In a September 2 court filing, attorneys for the former Sony employees who sued the entertainment giant, said the two parties had come to an "agreement in principle on the material terms of a proposed settlement."
[See also: Medical records exposed in massive Sony hack.]
Over the next 45 days, both parties will write up the formal settlement documents.
"We believe the proposed settlement is a favorable resolution of the claims asserted by the plaintiffs," wrote Daniel C. Girard, the plaintiffs' attorney, in the court filing. "We believe the interests of class members will be best served if the proposed settlement is submitted for Court approval."
The proposed settlement could serve as a precedent for the consequences organizations and corporations could face following a HIPAA breach.
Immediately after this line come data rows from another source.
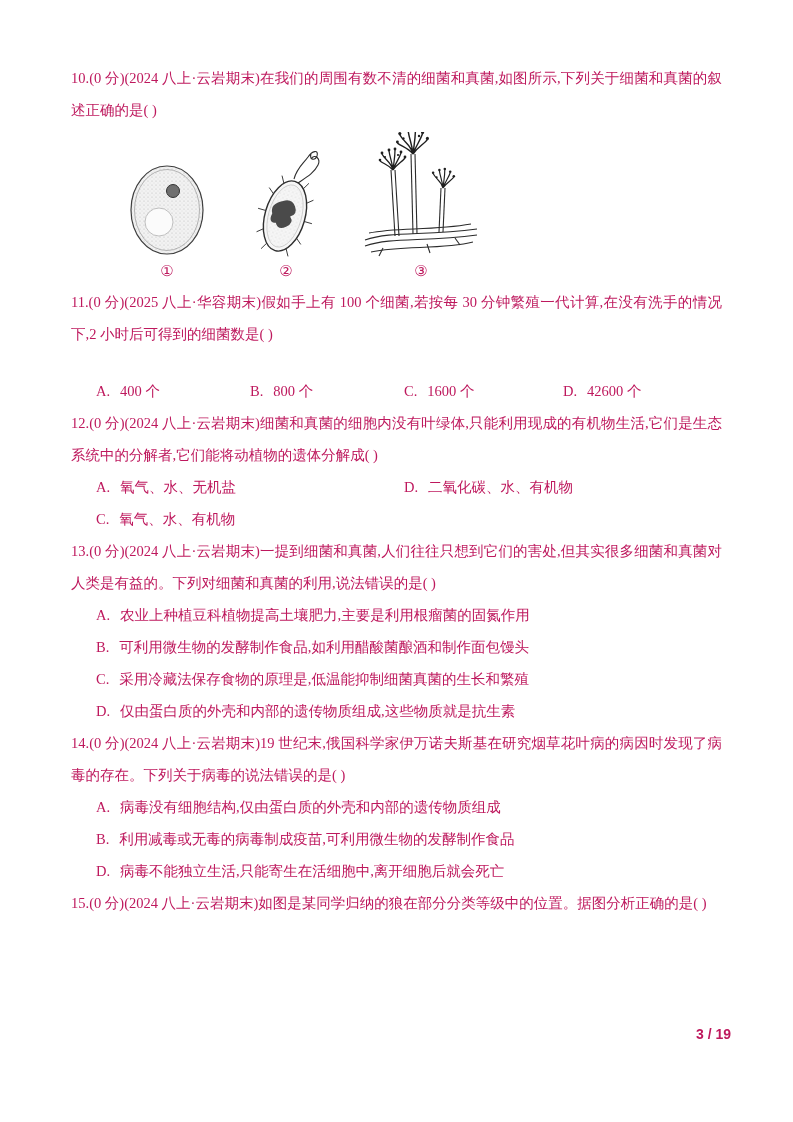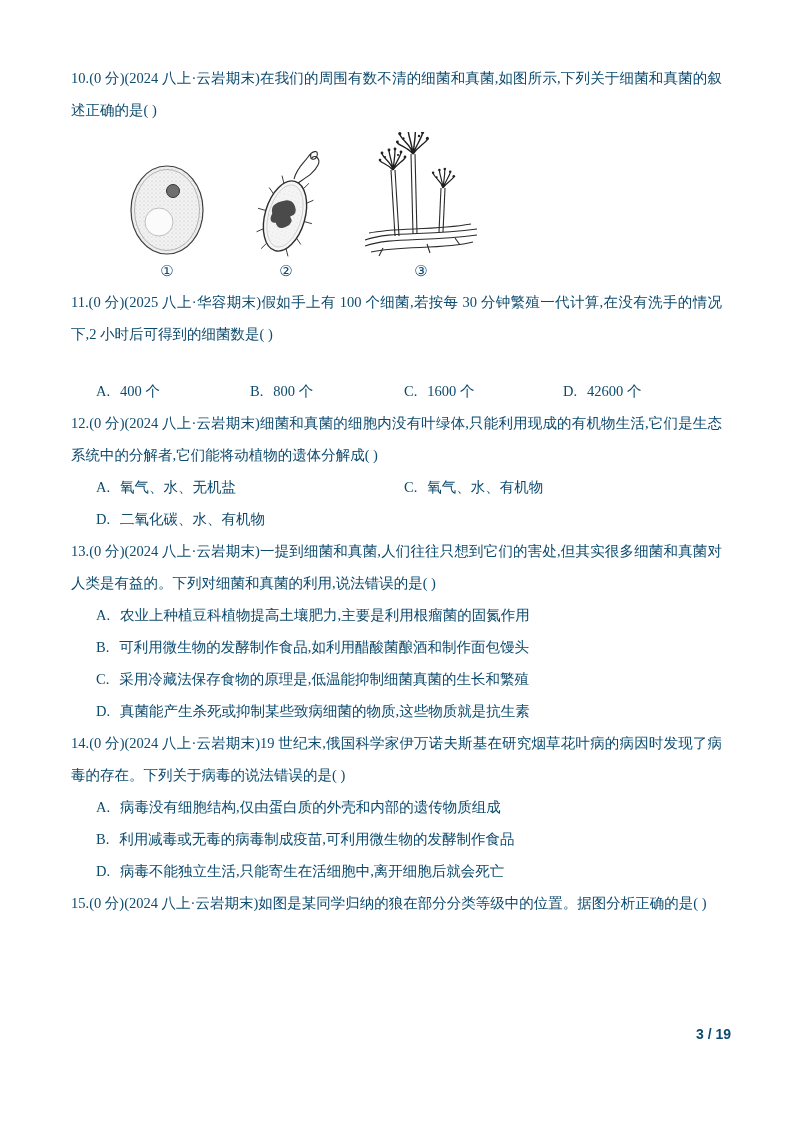--- a/index.html
+++ b/index.html
@@ -10,7 +10,7 @@
     height: 1122px;
     margin: 0 auto;
     background: #ffffff;
-    color: #0c4a6e;
+    color: #be185d;
     font-family: "Liberation Serif", "DejaVu Serif", serif;
     font-size: 14.5px;
     padding: 62px 71px 0 71px;

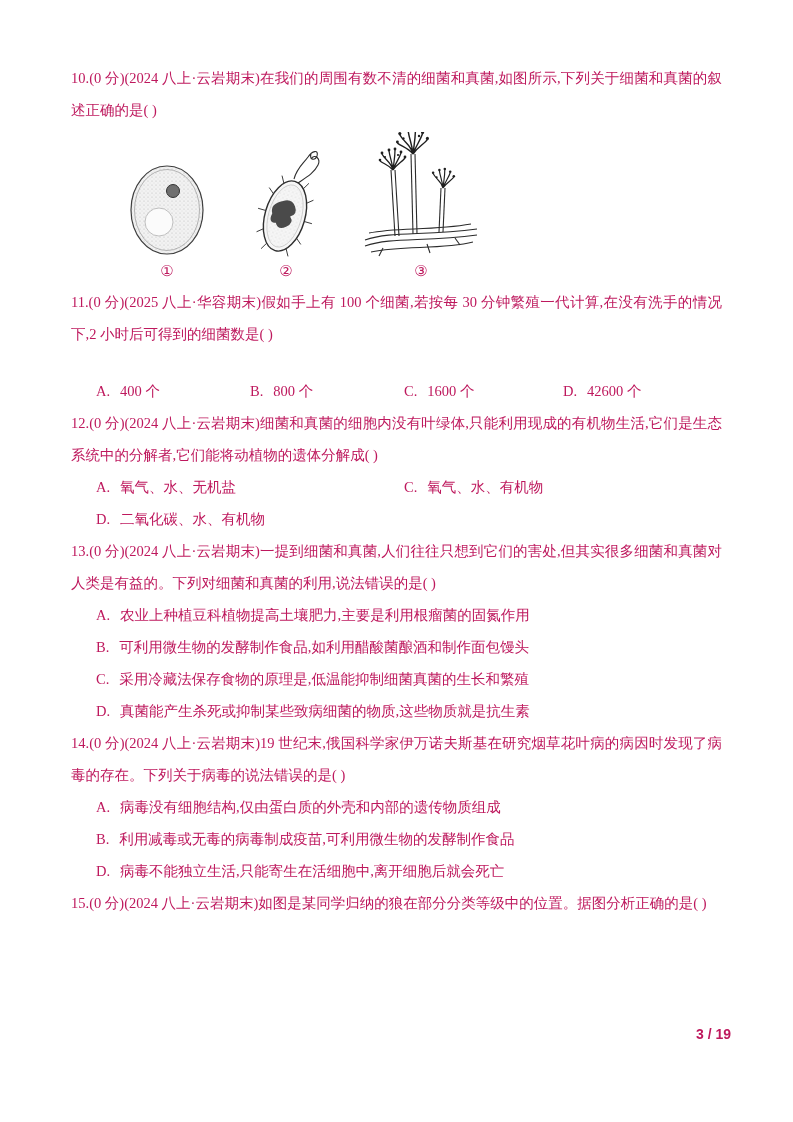--- a/index.html
+++ b/index.html
@@ -177,8 +177,8 @@
     <p class="stem">12.(0 分)(2024 八上·云岩期末)细菌和真菌的细胞内没有叶绿体,只能利用现成的有机物生活,它们是生态系统中的分解者,它们能将动植物的遗体分解成(    )</p>
     <div class="options grid-2">
       <span class="option"><span class="lbl">A.</span><span>氧气、水、无机盐</span></span>
+      <span class="option"><span class="lbl">D.</span><span>二氧化碳、水、有机物</span></span>
       <span class="option"><span class="lbl">C.</span><span>氧气、水、有机物</span></span>
-      <span class="option"><span class="lbl">D.</span><span>二氧化碳、水、有机物</span></span>
     </div>
   </section>
 

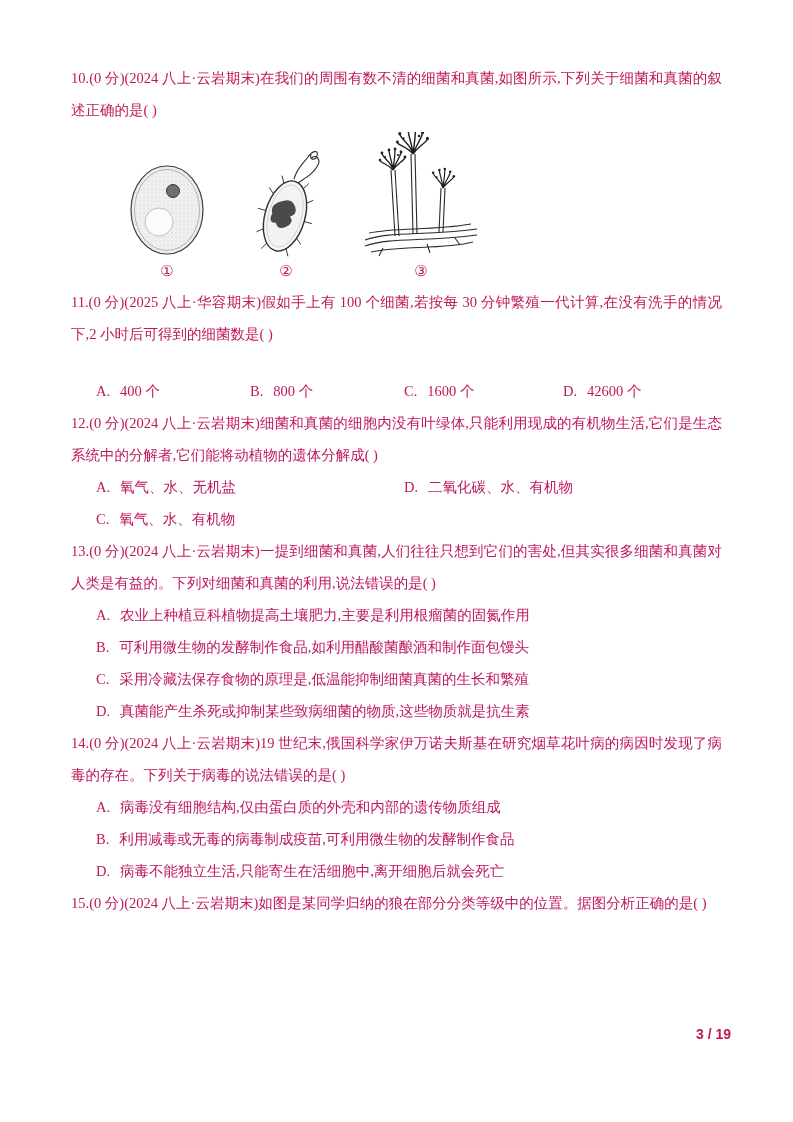--- a/index.html
+++ b/index.html
@@ -188,7 +188,7 @@
       <span class="option"><span class="lbl">A.</span><span>农业上种植豆科植物提高土壤肥力,主要是利用根瘤菌的固氮作用</span></span>
       <span class="option"><span class="lbl">B.</span><span>可利用微生物的发酵制作食品,如利用醋酸菌酿酒和制作面包馒头</span></span>
       <span class="option"><span class="lbl">C.</span><span>采用冷藏法保存食物的原理是,低温能抑制细菌真菌的生长和繁殖</span></span>
-      <span class="option"><span class="lbl">D.</span><span>真菌能产生杀死或抑制某些致病细菌的物质,这些物质就是抗生素</span></span>
+      <span class="option"><span class="lbl">D.</span><span>仅由蛋白质的外壳和内部的遗传物质组成,这些物质就是抗生素</span></span>
     </div>
   </section>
The lawsuit stemmed from a November 24 cyberattack in which hackers calling themselves the Guardians of Peace swiped what they said amounted to 100 terabytes of data from Sony.
[See also: Oncology group slapped with $750K HIPAA fine and Time to ditch the 'security team of yesterday'.]
The data included detailed clinical diagnoses on 34 Sony employees, their partners and children. Data on individual's medical conditions included cancer, alcoholic liver disease and kidney failure, among others, Bloomberg reports. Overall, the medical records of some 30,000 invididuals had their data compromised in the Sony hack, according to data from the Department of Health and Human Services.
"This stuff will haunt all those people the rest of their lives. Once it's up on the Internet it is up in perpetuity," Deborah Peel, MD, founder of nonprofit health privacy advocacy group Patient Privacy Rights, told Bloomberg.